My First Visit to Juvie: the Tour

The final hour of the training was a walking tour of the facility. As we were walking out of the main building, a group of young men were coming in to do some cleaning. They all stood aside to let us pass and either smiled or just looked at us curiously. (Another boundary thing is they aren’t allowed to stare at people because it is a form of intimidation.)

Outside a group of guys were working with Project Pooch. Project Pooch was started here in 1993. There are kennels on the grounds where dogs, rescued from animal control facilities around Oregon and around the country, live until they are adopted. The incarcerated Youth learn to train and socialize the dogs, bathe them, work with them to get their Canine Good Citizen certificate which means they are ready to be adopted. The recidivism rate for Project Pooch workers is 0%. ZERO and the program started in 1993. That’s amazing.

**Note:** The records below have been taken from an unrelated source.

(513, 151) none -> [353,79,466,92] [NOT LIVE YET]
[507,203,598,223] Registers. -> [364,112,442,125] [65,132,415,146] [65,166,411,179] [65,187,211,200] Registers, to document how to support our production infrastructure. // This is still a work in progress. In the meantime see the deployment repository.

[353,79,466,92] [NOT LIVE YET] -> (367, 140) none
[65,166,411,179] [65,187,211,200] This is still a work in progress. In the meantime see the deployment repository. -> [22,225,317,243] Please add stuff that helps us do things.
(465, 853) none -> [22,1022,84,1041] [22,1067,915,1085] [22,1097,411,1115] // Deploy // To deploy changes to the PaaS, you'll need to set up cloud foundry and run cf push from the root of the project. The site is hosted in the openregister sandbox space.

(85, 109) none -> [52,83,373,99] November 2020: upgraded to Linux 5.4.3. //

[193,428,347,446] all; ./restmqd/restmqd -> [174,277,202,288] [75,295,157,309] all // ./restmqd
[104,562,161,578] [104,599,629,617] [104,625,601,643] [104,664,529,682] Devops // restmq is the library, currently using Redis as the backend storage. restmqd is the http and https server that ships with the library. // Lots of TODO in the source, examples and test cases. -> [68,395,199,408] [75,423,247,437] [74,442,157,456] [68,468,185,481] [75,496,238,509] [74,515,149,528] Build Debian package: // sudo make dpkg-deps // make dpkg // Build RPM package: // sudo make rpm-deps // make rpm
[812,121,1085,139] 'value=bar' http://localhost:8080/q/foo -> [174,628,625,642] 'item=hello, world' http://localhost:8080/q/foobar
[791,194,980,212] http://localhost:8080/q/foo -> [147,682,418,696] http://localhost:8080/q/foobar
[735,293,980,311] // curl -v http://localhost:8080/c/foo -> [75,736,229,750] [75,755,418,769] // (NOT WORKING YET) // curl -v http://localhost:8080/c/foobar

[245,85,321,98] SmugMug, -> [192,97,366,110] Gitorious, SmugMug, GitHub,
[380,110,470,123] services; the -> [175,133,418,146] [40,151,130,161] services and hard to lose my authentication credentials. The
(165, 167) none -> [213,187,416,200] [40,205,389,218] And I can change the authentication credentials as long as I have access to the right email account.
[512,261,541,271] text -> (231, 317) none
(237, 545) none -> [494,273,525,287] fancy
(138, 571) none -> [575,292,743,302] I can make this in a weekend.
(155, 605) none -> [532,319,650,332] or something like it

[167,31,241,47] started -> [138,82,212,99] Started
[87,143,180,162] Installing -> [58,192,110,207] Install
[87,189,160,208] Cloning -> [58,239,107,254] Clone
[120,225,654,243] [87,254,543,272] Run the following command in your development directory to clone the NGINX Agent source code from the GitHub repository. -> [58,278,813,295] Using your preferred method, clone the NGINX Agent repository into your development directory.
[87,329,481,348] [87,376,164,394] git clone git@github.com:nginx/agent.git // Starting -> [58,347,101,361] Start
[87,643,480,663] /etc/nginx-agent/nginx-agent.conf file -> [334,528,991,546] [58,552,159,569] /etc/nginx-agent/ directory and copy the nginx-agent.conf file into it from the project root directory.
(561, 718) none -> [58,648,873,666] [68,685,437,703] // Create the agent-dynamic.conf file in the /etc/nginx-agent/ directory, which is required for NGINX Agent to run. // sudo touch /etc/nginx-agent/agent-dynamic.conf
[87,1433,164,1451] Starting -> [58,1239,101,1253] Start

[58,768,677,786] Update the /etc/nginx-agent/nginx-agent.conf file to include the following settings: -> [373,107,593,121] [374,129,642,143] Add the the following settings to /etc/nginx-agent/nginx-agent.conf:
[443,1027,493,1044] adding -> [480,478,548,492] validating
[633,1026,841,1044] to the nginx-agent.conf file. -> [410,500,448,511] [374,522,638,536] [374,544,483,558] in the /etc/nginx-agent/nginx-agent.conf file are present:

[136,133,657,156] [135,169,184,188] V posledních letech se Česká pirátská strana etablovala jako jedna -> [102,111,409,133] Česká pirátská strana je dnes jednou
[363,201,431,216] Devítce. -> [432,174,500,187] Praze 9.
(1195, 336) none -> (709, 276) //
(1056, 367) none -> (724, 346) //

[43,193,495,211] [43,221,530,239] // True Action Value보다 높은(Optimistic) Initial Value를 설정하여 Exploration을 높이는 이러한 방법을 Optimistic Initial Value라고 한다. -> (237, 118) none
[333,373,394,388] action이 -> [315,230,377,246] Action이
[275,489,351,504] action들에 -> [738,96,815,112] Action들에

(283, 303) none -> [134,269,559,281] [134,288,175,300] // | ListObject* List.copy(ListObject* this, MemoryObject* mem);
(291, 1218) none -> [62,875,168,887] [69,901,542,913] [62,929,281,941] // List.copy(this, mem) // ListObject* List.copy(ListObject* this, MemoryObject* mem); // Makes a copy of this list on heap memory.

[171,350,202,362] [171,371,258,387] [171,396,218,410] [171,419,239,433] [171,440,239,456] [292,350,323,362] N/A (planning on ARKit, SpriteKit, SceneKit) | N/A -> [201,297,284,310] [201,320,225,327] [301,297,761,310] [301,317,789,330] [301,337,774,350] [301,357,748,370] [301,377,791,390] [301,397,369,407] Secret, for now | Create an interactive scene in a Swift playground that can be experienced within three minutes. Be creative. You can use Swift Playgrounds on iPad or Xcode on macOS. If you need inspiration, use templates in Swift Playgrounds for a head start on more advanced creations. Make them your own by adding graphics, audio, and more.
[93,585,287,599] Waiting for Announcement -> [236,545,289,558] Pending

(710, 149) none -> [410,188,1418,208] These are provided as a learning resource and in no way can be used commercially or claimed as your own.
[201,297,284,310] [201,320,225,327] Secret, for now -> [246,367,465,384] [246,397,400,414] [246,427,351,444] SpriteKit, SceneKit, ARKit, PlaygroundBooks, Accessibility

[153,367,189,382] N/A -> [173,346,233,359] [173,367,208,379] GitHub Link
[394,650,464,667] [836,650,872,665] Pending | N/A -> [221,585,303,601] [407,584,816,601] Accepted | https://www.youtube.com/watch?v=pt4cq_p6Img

The training group saw the guys walking and playing with the dogs and the trainers were clearly interested in the group of civilians walking around. We saw the gym where boys were playing basketball or looking out the windows at us. We toured the visiting room which also serves as the hall for high school graduation. Saturday was sunny and as we strolled around the grounds, Rev. Craig told us about the different cultural traditions celebrated there. Cinco de Mayo, Juneteenth (I had never heard of this but it is a celebration of the end of slavery), and there are sweat lodges for Native Americans. Mary (cane, hump back) asked loudly, “Can anyone go?” The reverend was amused by this and I told her she could if she behaved herself. That went over better than my ladder comment. And really Maggie, it’s not your show so why don’t you just shut up?

Next on the tour was the Geer Building named, as all the facility’s buildings are, after a former governor of Oregon. The Geer building houses: the isolation unit, Geer 3 and Geer 2.

Youth go to Isolation for suicide attempts or extra-bad behavior that requires they be removed from the general population. The isolation program takes one month to complete but if the kid screws up, the month starts over. When we were walking by that unit there was a kid in isolation pounding on his window at us, which was a little disconcerting.

Geer 3 is for violent youth who aren’t as extreme as the ones in isolation. This is a 2-3 month program that also starts over if they screw up.

Geer 2, on the other end of the spectrum, is for guys who have had no behavioral problems for two years. They are highly-motivated and involved in academic and work programs. I could make out their shadows in some of the rooms even though all the windows have tinted glass. They were watching us.

We walked by the dining hall where young men are also being trained to cook. And cooking doesn’t mean grilling burgers (not that there’s anything wrong with that). This is Oregon after all. There is a huge kitchen garden and this is cooking like Farm to Table cooking. And Youth work in the garden. As I said, this isn’t a lock them up and throw away the key sort of place. The facility as a whole has a 30% recidivism rate. I heard that and felt bad for Rev. Craig for having to admit the number is so high. I quickly learned that 30% is one of the lowest rates in the nation! Good lord help us.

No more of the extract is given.